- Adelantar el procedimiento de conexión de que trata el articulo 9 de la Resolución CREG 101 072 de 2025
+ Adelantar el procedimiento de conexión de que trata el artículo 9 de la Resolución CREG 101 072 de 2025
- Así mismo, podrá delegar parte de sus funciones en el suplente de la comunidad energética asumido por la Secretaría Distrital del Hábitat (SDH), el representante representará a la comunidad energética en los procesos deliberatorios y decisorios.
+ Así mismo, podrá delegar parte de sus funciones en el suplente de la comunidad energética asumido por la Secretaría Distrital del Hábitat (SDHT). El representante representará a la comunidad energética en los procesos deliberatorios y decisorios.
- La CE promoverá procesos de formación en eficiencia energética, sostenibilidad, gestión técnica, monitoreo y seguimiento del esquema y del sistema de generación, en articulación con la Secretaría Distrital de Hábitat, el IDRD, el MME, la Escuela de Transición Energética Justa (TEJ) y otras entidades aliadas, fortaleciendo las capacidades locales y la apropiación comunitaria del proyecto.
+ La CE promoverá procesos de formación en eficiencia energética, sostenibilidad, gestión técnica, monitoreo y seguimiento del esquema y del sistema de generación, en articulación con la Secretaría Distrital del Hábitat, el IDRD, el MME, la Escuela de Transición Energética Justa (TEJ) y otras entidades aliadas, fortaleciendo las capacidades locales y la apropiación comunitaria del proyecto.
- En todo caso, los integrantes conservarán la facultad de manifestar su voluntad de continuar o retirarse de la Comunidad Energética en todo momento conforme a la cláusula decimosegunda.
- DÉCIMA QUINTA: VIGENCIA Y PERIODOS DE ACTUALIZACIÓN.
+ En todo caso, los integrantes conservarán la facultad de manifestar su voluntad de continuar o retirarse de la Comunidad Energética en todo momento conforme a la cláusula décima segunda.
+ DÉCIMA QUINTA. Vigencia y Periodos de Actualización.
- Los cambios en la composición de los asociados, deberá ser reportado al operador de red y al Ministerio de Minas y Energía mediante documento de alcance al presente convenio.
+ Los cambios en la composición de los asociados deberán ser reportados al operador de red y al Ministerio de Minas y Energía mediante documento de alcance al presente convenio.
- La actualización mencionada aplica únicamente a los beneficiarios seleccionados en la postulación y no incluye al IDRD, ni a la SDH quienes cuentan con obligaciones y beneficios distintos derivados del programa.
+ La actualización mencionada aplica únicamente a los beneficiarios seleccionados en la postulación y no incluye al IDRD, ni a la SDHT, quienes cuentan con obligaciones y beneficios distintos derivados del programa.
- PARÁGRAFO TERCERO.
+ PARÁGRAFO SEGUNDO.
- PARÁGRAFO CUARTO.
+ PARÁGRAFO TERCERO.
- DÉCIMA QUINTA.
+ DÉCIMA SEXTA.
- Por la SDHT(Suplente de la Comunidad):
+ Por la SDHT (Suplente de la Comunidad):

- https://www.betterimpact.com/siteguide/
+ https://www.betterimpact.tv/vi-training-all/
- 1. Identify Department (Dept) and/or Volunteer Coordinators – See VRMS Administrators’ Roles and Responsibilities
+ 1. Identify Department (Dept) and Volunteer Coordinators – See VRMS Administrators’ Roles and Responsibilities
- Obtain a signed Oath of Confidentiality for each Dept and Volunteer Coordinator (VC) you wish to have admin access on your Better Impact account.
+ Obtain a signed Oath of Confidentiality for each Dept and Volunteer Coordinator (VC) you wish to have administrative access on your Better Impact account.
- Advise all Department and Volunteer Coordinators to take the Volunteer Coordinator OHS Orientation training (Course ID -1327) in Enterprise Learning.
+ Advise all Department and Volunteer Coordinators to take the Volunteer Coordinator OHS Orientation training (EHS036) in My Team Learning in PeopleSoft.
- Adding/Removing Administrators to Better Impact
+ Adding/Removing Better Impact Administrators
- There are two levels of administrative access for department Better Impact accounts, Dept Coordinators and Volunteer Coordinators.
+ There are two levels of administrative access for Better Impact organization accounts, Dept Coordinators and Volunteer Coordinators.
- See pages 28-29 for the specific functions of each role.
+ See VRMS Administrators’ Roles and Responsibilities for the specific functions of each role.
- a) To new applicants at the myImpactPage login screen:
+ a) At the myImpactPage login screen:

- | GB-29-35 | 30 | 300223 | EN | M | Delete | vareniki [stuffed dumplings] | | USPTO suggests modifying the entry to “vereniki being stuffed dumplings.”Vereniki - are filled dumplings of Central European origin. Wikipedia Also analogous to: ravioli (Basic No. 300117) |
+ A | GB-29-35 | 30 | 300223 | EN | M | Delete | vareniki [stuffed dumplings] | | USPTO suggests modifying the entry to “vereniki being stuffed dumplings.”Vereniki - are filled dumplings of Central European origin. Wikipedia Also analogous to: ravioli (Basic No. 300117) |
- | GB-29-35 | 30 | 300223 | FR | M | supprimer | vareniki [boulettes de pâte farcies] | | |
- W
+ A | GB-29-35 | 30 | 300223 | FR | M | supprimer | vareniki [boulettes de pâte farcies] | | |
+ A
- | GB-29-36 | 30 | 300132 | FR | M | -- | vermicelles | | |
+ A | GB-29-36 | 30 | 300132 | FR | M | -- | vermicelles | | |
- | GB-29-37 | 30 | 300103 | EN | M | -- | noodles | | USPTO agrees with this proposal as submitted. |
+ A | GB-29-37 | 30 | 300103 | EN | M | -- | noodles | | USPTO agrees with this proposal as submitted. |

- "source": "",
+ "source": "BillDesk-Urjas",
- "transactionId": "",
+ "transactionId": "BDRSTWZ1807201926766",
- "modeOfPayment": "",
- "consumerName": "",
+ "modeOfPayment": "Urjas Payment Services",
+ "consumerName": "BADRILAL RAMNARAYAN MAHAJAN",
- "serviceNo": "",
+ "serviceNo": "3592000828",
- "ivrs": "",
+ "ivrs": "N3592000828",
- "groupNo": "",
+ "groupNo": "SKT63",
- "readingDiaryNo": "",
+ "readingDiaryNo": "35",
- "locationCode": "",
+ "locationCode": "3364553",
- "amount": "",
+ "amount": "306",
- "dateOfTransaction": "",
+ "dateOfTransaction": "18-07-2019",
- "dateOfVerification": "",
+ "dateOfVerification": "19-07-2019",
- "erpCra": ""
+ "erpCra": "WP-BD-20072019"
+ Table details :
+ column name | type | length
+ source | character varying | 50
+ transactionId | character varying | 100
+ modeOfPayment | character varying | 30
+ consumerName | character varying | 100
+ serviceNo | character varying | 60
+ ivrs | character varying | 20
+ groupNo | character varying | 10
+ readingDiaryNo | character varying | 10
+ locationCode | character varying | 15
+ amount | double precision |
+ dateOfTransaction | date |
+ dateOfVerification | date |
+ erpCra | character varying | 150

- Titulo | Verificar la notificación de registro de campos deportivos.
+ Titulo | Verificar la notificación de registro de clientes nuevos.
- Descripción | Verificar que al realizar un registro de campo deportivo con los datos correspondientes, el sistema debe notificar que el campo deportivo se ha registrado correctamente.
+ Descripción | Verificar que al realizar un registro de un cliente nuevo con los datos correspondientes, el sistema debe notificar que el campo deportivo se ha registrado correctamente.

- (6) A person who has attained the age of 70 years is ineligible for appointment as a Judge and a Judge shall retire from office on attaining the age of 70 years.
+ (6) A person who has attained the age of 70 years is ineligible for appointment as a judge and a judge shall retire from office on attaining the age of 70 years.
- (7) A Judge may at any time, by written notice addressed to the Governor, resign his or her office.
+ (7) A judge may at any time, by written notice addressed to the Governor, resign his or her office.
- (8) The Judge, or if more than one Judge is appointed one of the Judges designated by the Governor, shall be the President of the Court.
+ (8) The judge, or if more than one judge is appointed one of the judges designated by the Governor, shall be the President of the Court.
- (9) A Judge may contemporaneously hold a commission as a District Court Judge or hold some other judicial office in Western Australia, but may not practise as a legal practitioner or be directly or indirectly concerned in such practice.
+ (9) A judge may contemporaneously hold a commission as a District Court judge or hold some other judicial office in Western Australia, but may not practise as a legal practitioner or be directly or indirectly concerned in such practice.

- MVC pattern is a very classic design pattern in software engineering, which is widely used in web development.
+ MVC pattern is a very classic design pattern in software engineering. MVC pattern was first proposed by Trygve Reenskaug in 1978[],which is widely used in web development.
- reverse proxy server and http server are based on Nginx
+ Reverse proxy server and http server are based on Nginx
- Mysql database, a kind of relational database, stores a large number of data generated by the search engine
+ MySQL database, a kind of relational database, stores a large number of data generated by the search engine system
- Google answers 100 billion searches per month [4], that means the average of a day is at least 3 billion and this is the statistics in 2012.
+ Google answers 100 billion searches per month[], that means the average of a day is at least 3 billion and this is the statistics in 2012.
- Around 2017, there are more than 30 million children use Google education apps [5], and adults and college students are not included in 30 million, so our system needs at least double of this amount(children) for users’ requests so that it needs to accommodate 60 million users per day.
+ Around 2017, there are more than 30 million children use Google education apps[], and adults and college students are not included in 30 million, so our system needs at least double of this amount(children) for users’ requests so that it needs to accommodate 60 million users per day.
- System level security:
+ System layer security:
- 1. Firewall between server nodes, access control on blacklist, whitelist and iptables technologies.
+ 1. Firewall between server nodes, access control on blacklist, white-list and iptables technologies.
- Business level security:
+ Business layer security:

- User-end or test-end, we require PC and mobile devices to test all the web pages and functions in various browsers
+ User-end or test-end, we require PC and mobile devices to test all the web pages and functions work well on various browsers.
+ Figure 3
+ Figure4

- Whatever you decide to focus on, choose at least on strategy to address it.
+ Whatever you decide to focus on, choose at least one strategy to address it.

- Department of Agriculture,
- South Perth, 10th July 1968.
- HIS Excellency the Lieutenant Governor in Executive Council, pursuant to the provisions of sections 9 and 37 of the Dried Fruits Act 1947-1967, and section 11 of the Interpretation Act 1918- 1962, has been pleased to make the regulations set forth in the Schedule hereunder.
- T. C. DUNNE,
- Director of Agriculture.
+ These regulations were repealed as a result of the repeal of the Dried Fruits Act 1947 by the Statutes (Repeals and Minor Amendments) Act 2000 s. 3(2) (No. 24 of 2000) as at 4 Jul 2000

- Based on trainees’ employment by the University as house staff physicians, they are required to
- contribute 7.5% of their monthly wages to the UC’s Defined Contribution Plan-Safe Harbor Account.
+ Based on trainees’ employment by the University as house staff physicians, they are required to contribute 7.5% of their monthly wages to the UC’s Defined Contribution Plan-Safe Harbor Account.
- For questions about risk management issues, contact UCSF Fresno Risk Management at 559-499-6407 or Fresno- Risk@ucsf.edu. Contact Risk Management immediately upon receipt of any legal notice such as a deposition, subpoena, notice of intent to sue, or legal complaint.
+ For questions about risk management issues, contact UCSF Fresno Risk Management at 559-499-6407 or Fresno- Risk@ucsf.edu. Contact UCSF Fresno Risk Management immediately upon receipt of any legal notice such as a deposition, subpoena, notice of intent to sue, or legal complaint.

********************

▶ Description of the task:
Once the line containing "- La CE promoverá" has been set down, nothing more is wanted; set down each line of the listing above up to it exactly, starting with the first.

▶ Answer space:
- Adelantar el procedimiento de conexión de que trata el articulo 9 de la Resolución CREG 101 072 de 2025
+ Adelantar el procedimiento de conexión de que trata el artículo 9 de la Resolución CREG 101 072 de 2025
- Así mismo, podrá delegar parte de sus funciones en el suplente de la comunidad energética asumido por la Secretaría Distrital del Hábitat (SDH), el representante representará a la comunidad energética en los procesos deliberatorios y decisorios.
+ Así mismo, podrá delegar parte de sus funciones en el suplente de la comunidad energética asumido por la Secretaría Distrital del Hábitat (SDHT). El representante representará a la comunidad energética en los procesos deliberatorios y decisorios.
- La CE promoverá procesos de formación en eficiencia energética, sostenibilidad, gestión técnica, monitoreo y seguimiento del esquema y del sistema de generación, en articulación con la Secretaría Distrital de Hábitat, el IDRD, el MME, la Escuela de Transición Energética Justa (TEJ) y otras entidades aliadas, fortaleciendo las capacidades locales y la apropiación comunitaria del proyecto.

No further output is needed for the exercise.